==== INPUT MATERIAL

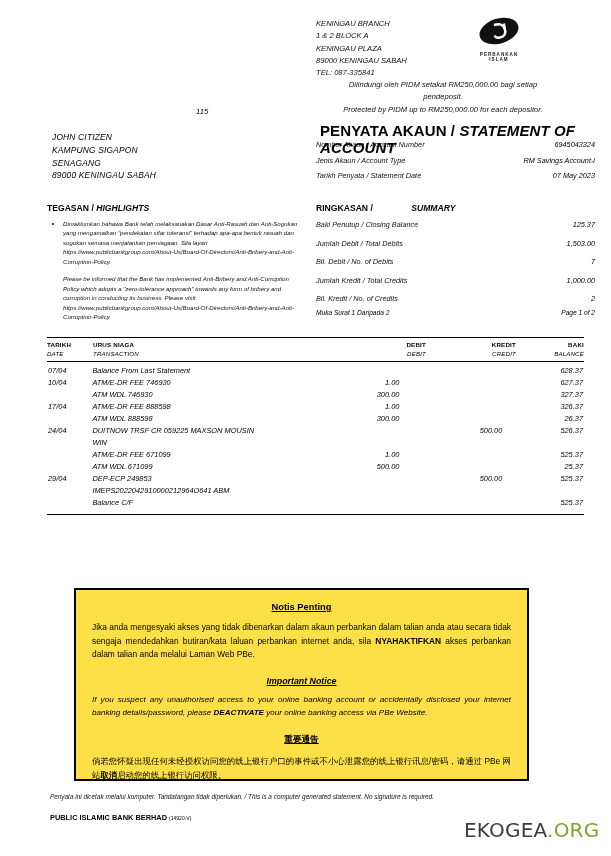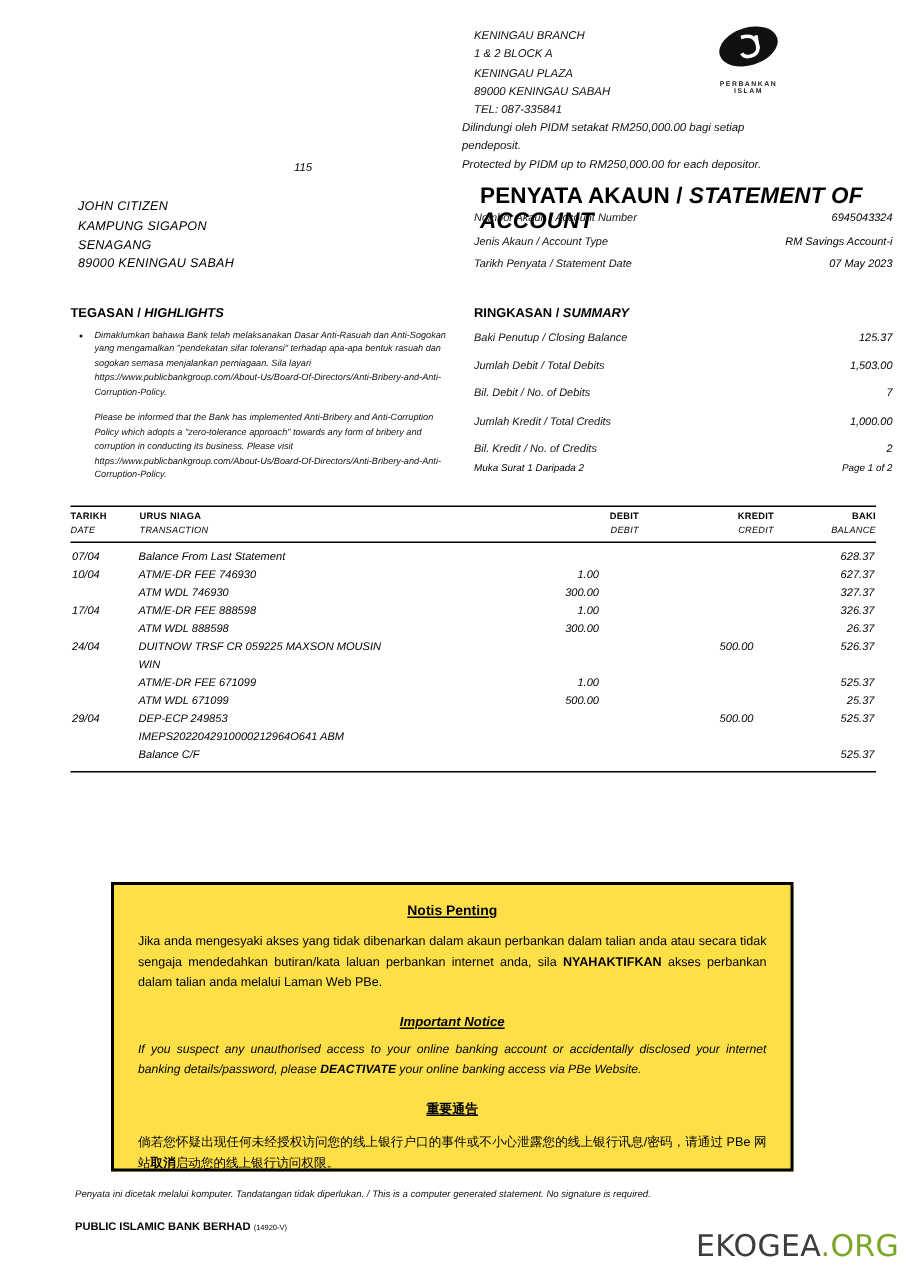"Dilindungi oleh PIDM setakat" .pidm { left: 308px -> 328px; text-align: none -> center }
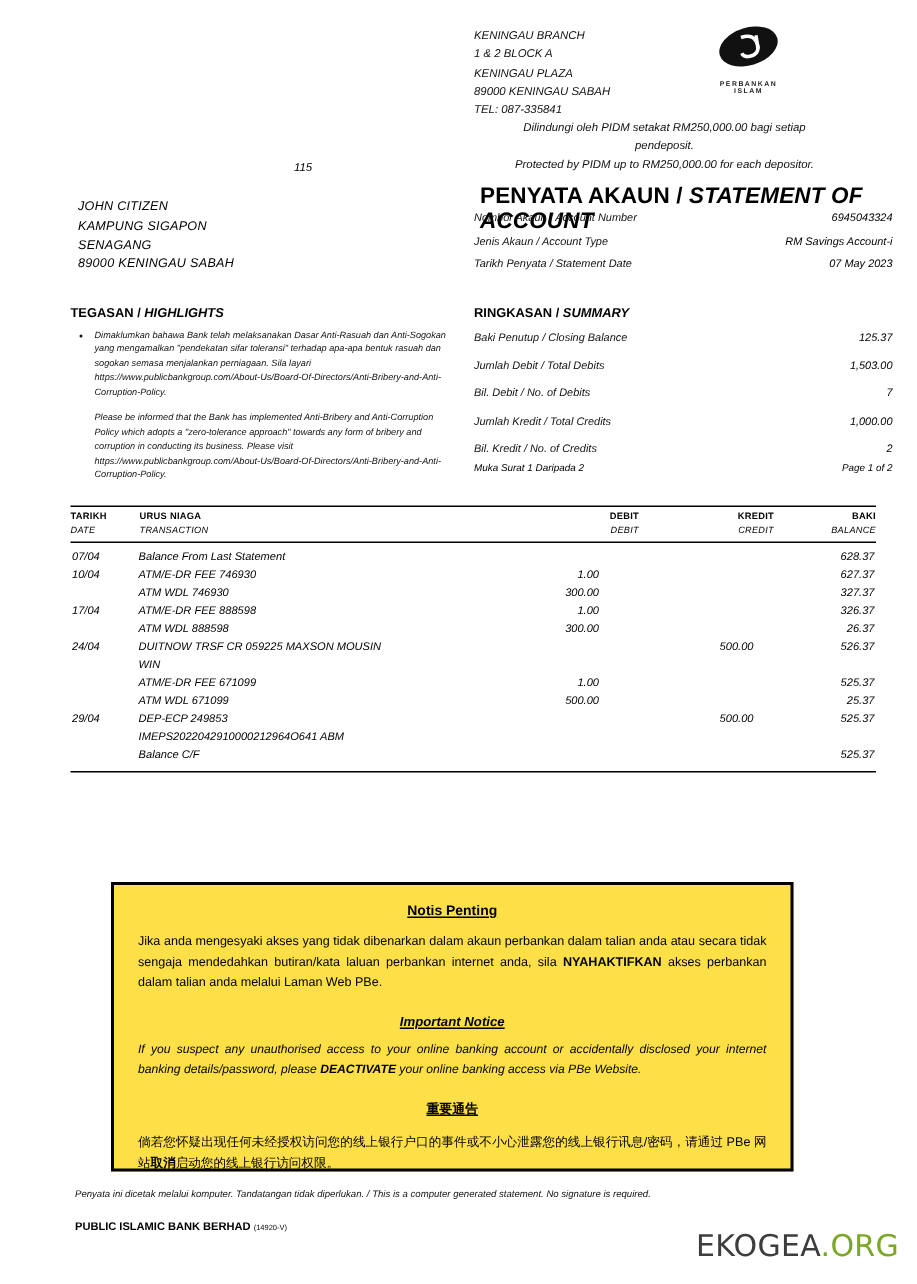"SUMMARY" .sum-title i { margin-left: none -> 36px }
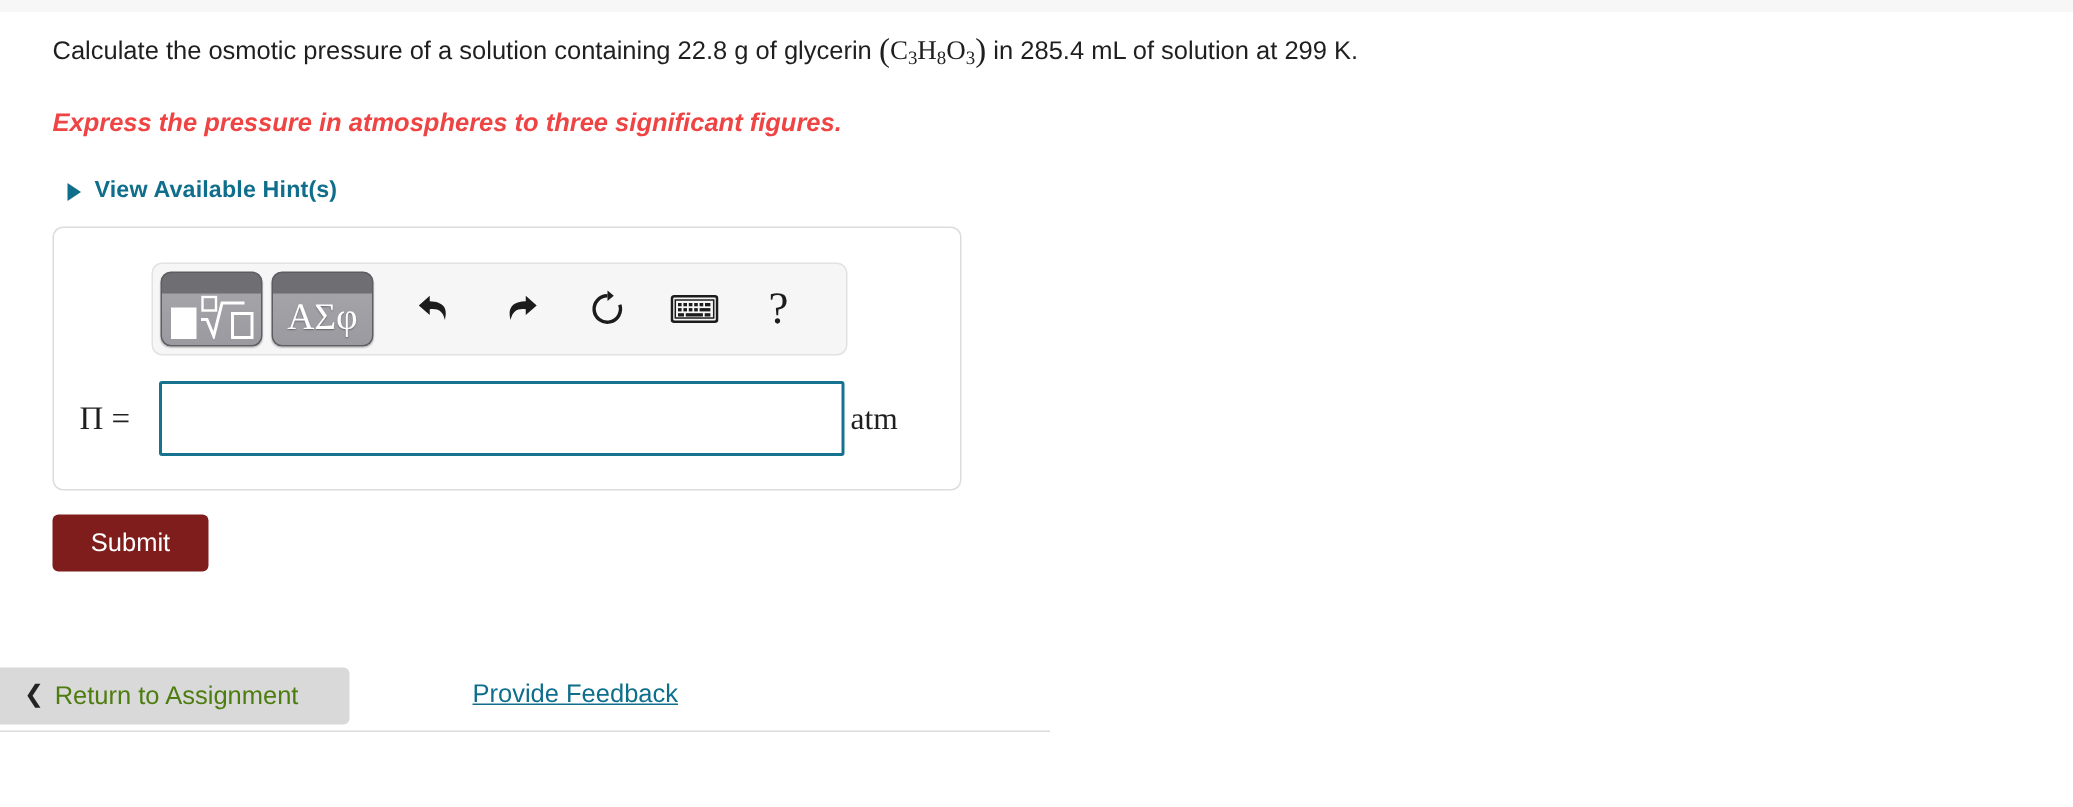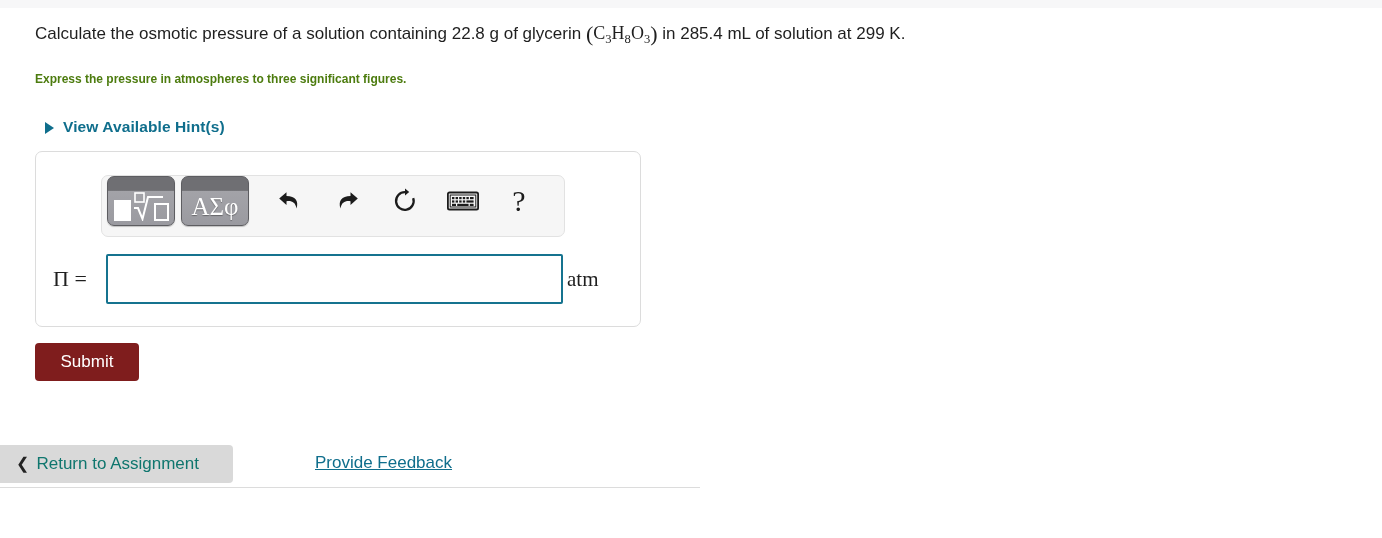"Express the pressure in atmospheres" .instruction { color: #4d7c0f -> #ef4444; font-size: 12px -> 17px; font-style: none -> italic }
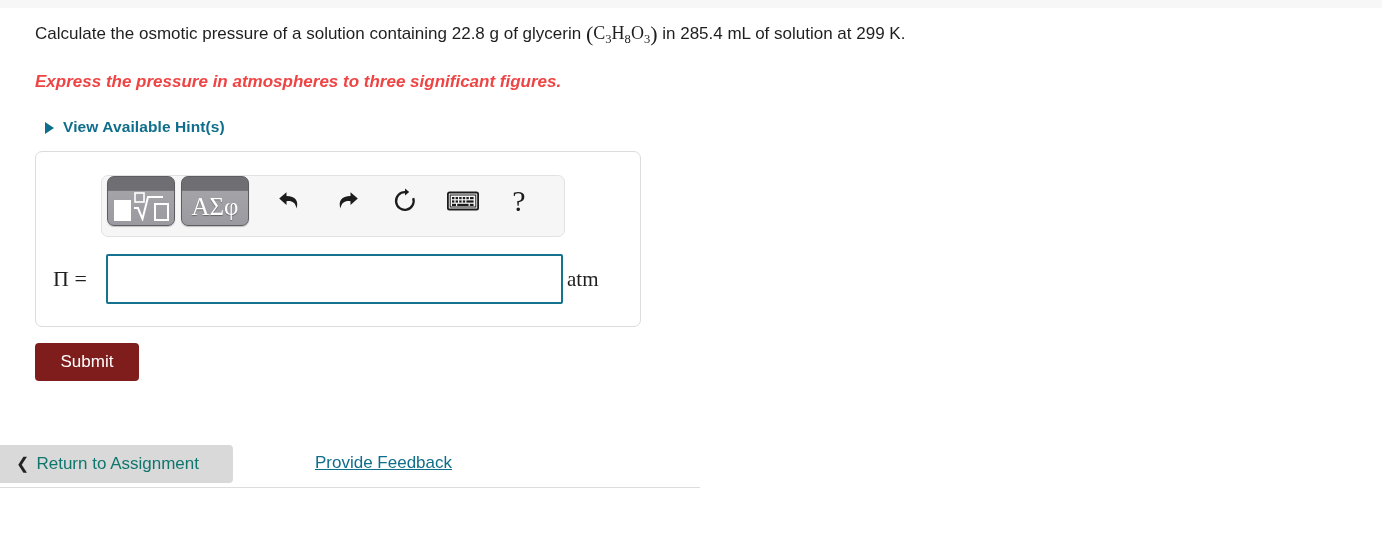"ΑΣφ" .toolbar { align-items: none -> center }
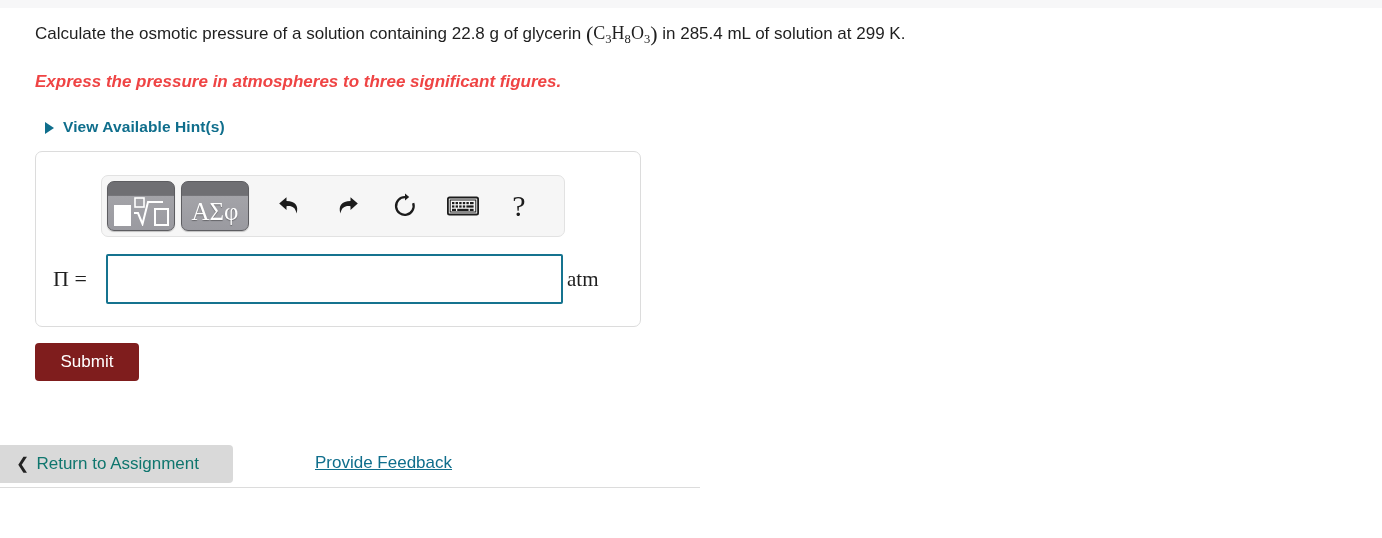"Return to Assignment" .return-label { color: #0f766e -> #4d7c0f }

========

#### ACTIVITY
All that should appear in the response is the run of lines from the one with "margin-left: none ->" through the final line of the records, restated exactly, with pictures omitted.

#### ANSWER TO THE PROBLEM
"SUMMARY" .sum-title i { margin-left: none -> 36px }
"Express the pressure in atmospheres" .instruction { color: #4d7c0f -> #ef4444; font-size: 12px -> 17px; font-style: none -> italic }
"ΑΣφ" .toolbar { align-items: none -> center }
"Return to Assignment" .return-label { color: #0f766e -> #4d7c0f }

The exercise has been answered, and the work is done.